How to Manage Stress for Lower Blood Glucose Levels | Diabetes Health Page

How to Manage Stress for Lower Blood Glucose Levels

By NeNa | Articles

Dec 25

Stress has a negative effect on your physical and mental health. It contributes to wear and tear of the body and distorts the function of your immune, renal, reproductive, and digestive system. What’s more, it impairs your thinking and decision-making ability, increasing the risk of depression.

But, people with chronic diseases, such as diabetes, should especially avoid stress and learn how to cope with it. Besides the consequences mentioned above, there are other reasons why people with type 1 and 2 diabetes should learn how to manage stress.

Here’s how stress affects those with diabetes.

The Effects of Stress in People with Diabetes

Stress affects blood glucose levels in two ways. First, stress can make people with diabetes take less care of themselves. They might exercise less and eat more. Also, they could forget to check their blood sugar levels and have less time to plan healthy meals.

The other way stress impacts blood sugar levels is causing fluctuations. According to studies, it can cause blood sugar ups and downs in people with type 1 diabetes. On the other hand, in people with 2 diabetes, it can only elevate their blood sugar levels.

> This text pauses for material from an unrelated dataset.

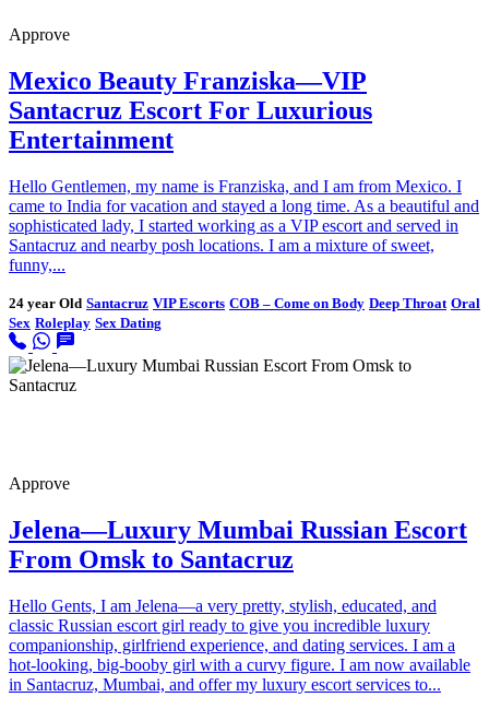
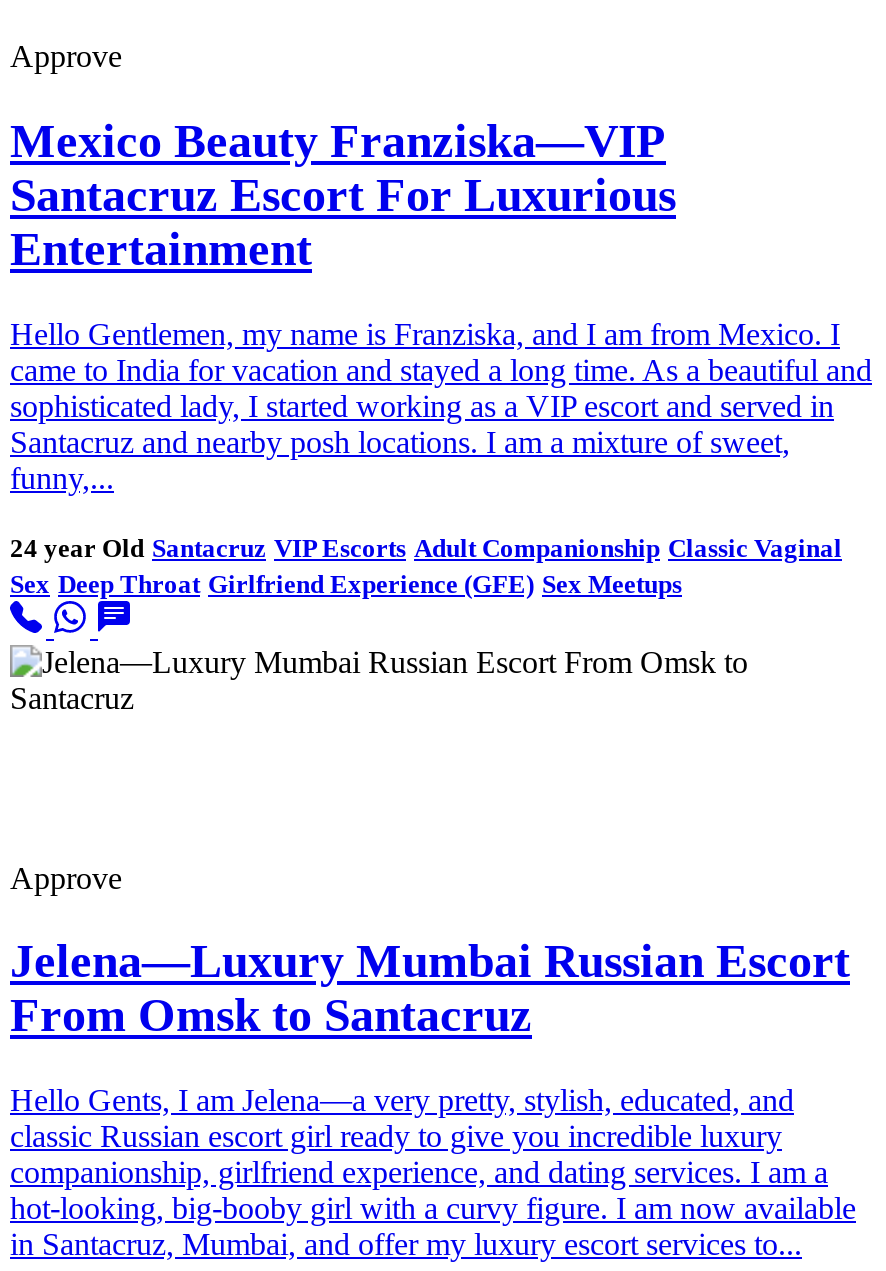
[9,295,480,331] 24 year Old Santacruz VIP Escorts COB – Come on Body Deep Throat Oral | Sex Roleplay Sex Dating -> [10,532,842,598] 24 year Old Santacruz VIP Escorts Adult Companionship Classic Vaginal | Sex Deep Throat Girlfriend Experience (GFE) Sex Meetups

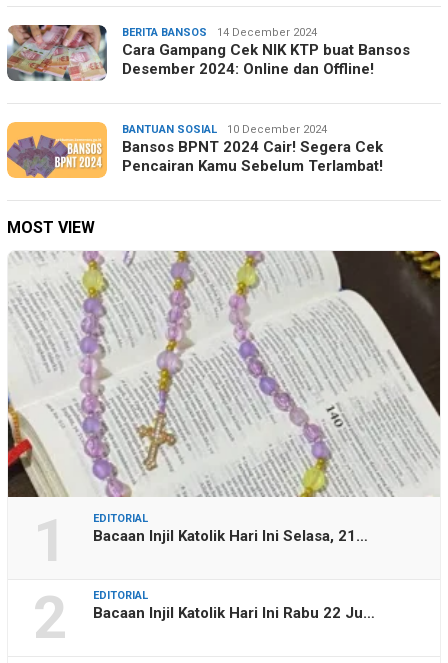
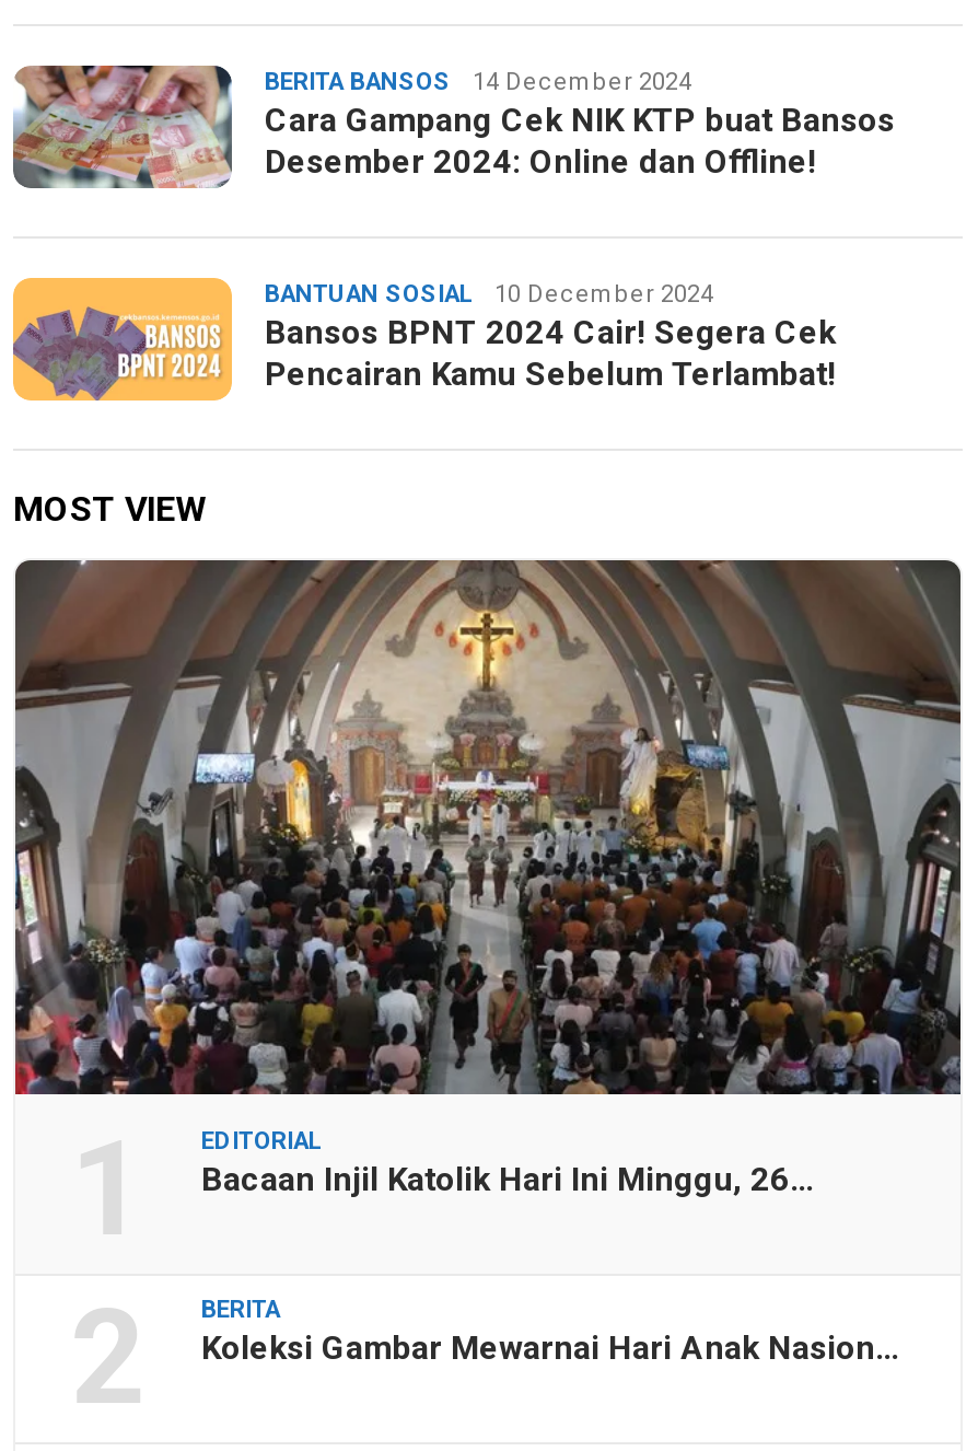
[7,250,441,545] [image] | Bacaan Injil Katolik Hari Ini Selasa, 21… -> [13,559,963,1200] [image] | Bacaan Injil Katolik Hari Ini Minggu, 26…
[93,589,375,622] EDITORIAL | Bacaan Injil Katolik Hari Ini Rabu 22 Ju… -> [201,1296,901,1368] BERITA | Koleksi Gambar Mewarnai Hari Anak Nasion…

This leads to improper diabetes management which can lead to many diabetes complications, such as vision loss, kidney failure, heart disease, nerve damage, etc.

That’s why learning how to cope with stress is crucial for those with diabetes.

7 Tips to Manage Stress Naturally

Here are few tips to manage stress if you have diabetes:

1. Go to Sleep at the Same Time Every Night

Choose a specific time to go to bed that will allow you to sleep for 6-8 hours. Consistency along with getting enough sleep will help you reduce stress.

2. Break Exercise into Shorter Blocks

To avoid stress in days when you don’t have enough time to exercise, break it into more manageable amounts. For example, to meet the daily goal of 30 minutes of exercise, schedule a ten minute walk after each meal. In that way, you will reach your goal without feeling stressed about it.

3. Deep Breathing & Meditation

You can ease stress significantly by just breathing deeply while focusing on the moment and visualizing you let go of it. In fact, a 2012 study showed that meditation reduced the psychological stress, depression, and diastolic blood pressure in people with type 2 diabetes.

So, take a few minutes of your day to forget about everything and just breathe deeply.

4. Find Time to Do Something You Enjoy

Catching up with a friend, listening to your favorite music, watching your favorite TV series or just a funny YouTube video will help you relax and enjoy the small things in life. Learn how to accept reality and try not to feel stressed about irrelevant things such as slow-moving traffic.

If you find some time to enjoy the joys of everyday life, you won’t get easily stressed about trivial matters.

5. Try the Stress Walk

If you start feeling stress while at work, walk around the office for a few minutes, go to another part of your workplace, or just walk the steps a few times. If you are at home, walk around your rooms, or in your yard to let more oxygen enter your brain. This will significantly relieve the tension.

6. Quick Relaxation

Get more comfortable by losing your clothes and removing your glasses and that extra shirt. Also, do some foot and toe stretches to relieve the tension in your feet.

You’ll be surprised how good it feels. Another thing you can do is contract and relax muscles throughout your body, starting from your feet and legs, continuing through your abs and back, all the way to your shoulders and face.

7. Ease the Stress of Your Diabetes Management

Sometimes, the source of your stress is your diabetes management. Remembering all those things like taking medications, following a healthy diet, exercising, and regular blood sugar testing can easily cause stress.

But, you can help relieve it by making medication reminders, deciding to pack healthy lunch 3 days a week, or asking some close person to take some of the responsibilities related to purchasing, preparing, and cooking healthy foods.

Conclusion

Learning how to cope with stress if one of the best things you can do for your body and overall health. Since blood glucose levels are affected by stress, people with type 1 and 2 diabetes should be especially careful to avoid it, as well as deal with it the best they can.